▶ What you will do
In the material below, the line holding "- Mutation New Encounter" and every line after it should be reproduced exactly, please, with pictures omitted.

▶ Entries shown
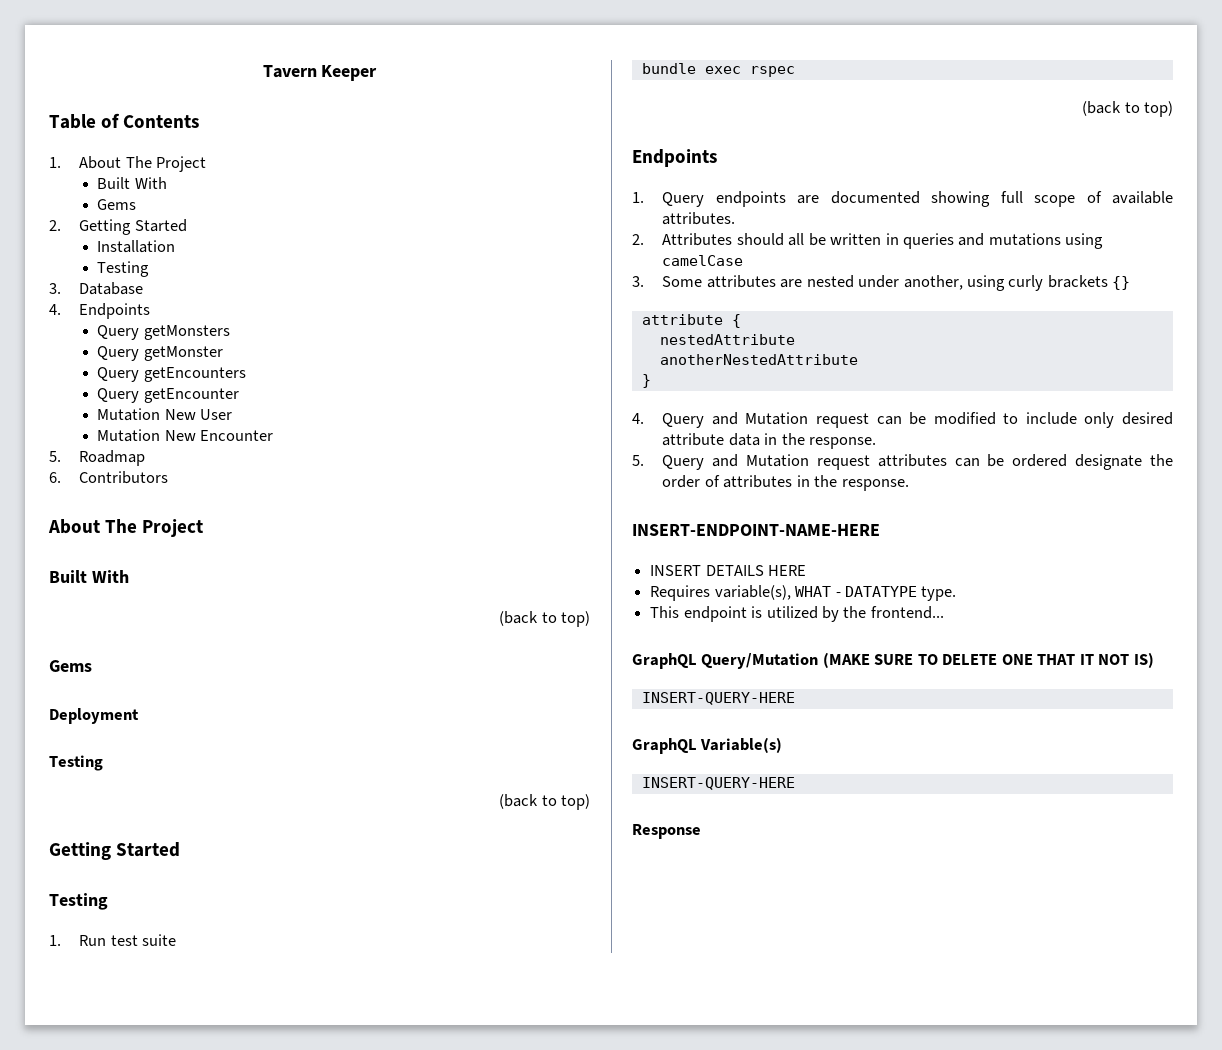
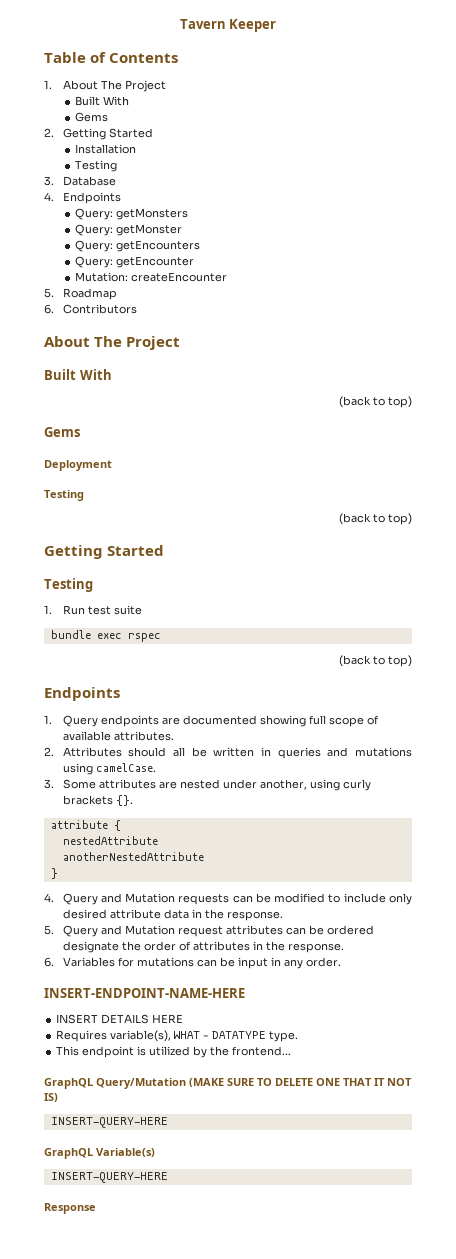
- Query getMonsters
+ Query: getMonsters
- Query getMonster
+ Query: getMonster
- Query getEncounters
+ Query: getEncounters
- Query getEncounter
+ Query: getEncounter
- Mutation New User
- Mutation New Encounter
+ Mutation: createEncounter
- 2. Attributes should all be written in queries and mutations using camelCase
+ 2. Attributes should all be written in queries and mutations using camelCase.
- 3. Some attributes are nested under another, using curly brackets {}
+ 3. Some attributes are nested under another, using curly brackets {}.
- 4. Query and Mutation request can be modified to include only desired attribute data in the response.
+ 4. Query and Mutation requests can be modified to include only desired attribute data in the response.
+ 6. Variables for mutations can be input in any order.

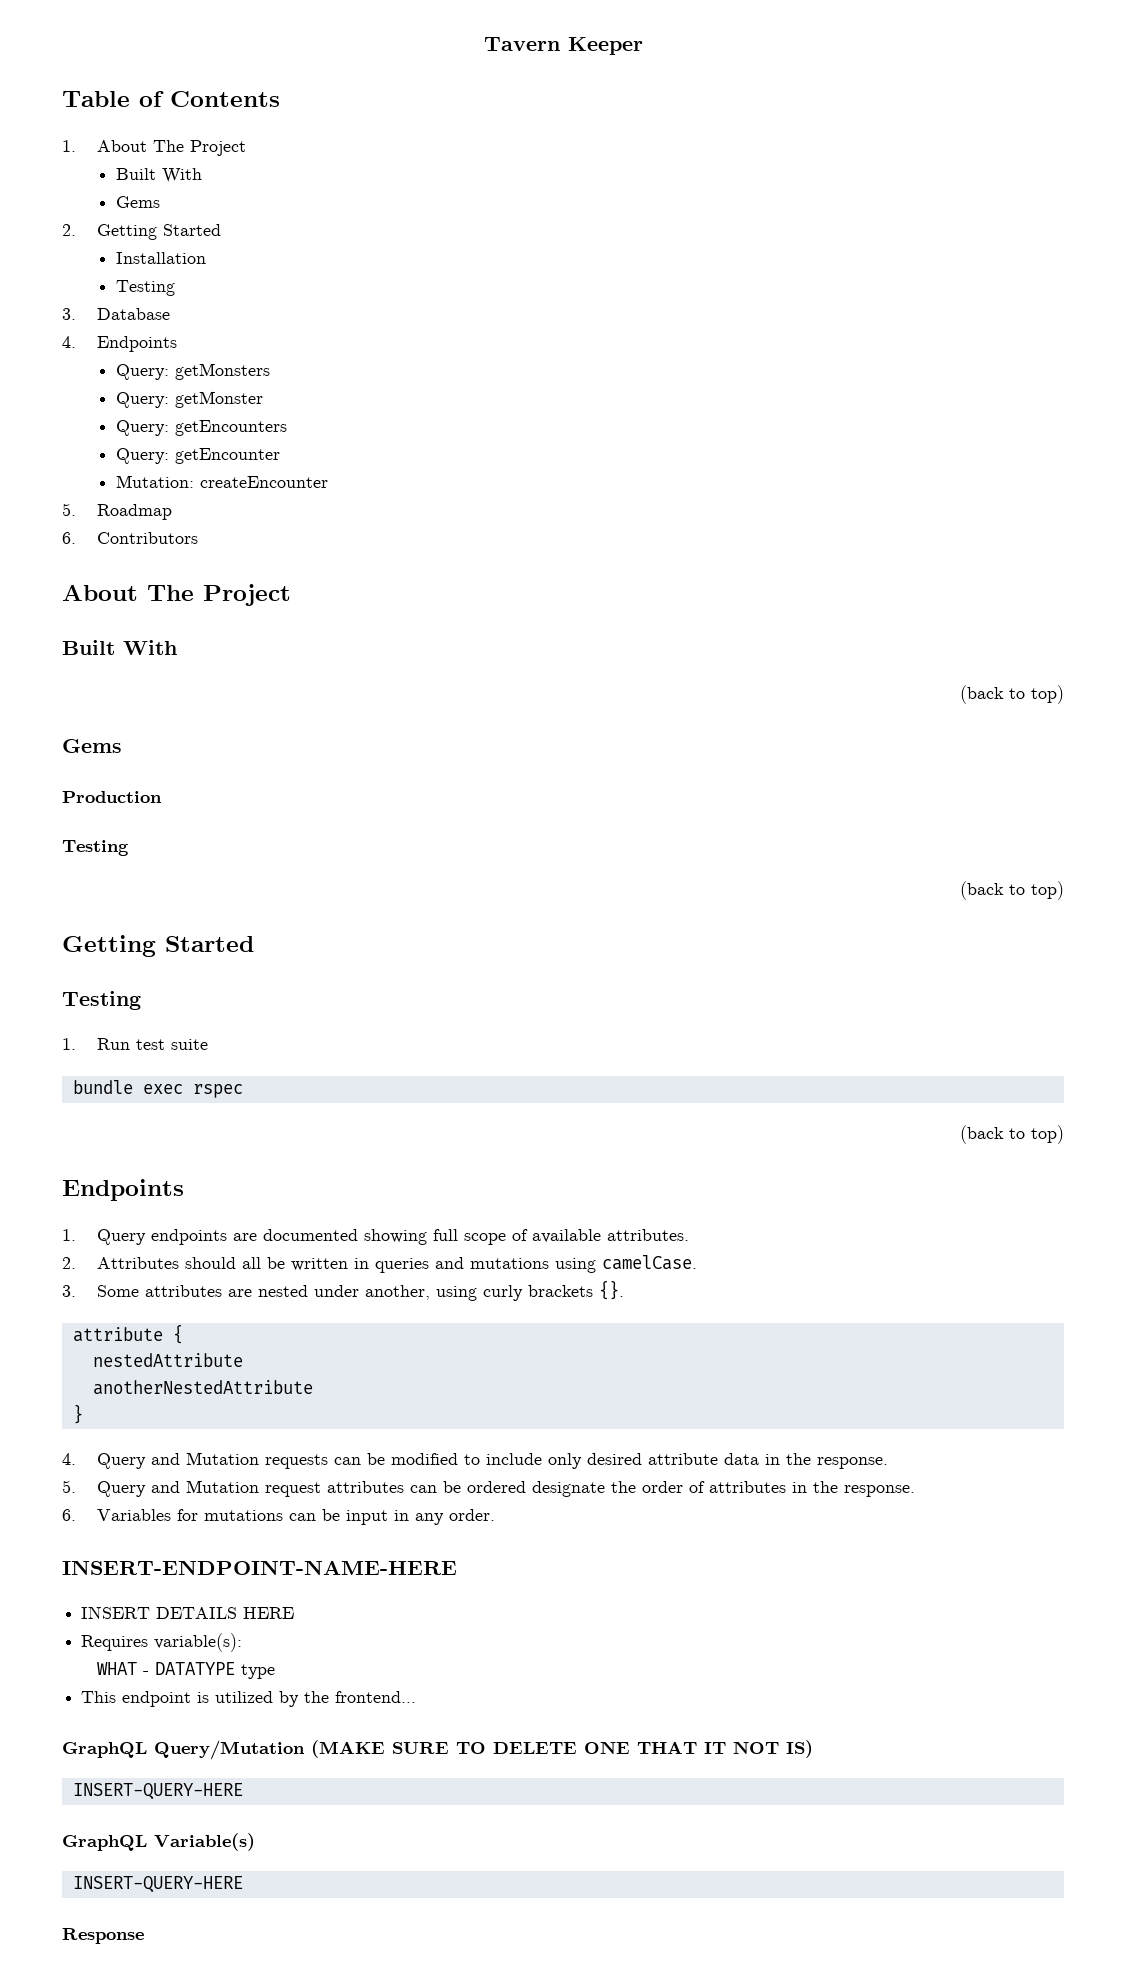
- Deployment
+ Production
- Requires variable(s), WHAT - DATATYPE type.
+ Requires variable(s):
+ WHAT - DATATYPE type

▶ Your response
- Mutation New Encounter
+ Mutation: createEncounter
- 2. Attributes should all be written in queries and mutations using camelCase
+ 2. Attributes should all be written in queries and mutations using camelCase.
- 3. Some attributes are nested under another, using curly brackets {}
+ 3. Some attributes are nested under another, using curly brackets {}.
- 4. Query and Mutation request can be modified to include only desired attribute data in the response.
+ 4. Query and Mutation requests can be modified to include only desired attribute data in the response.
+ 6. Variables for mutations can be input in any order.

- Deployment
+ Production
- Requires variable(s), WHAT - DATATYPE type.
+ Requires variable(s):
+ WHAT - DATATYPE type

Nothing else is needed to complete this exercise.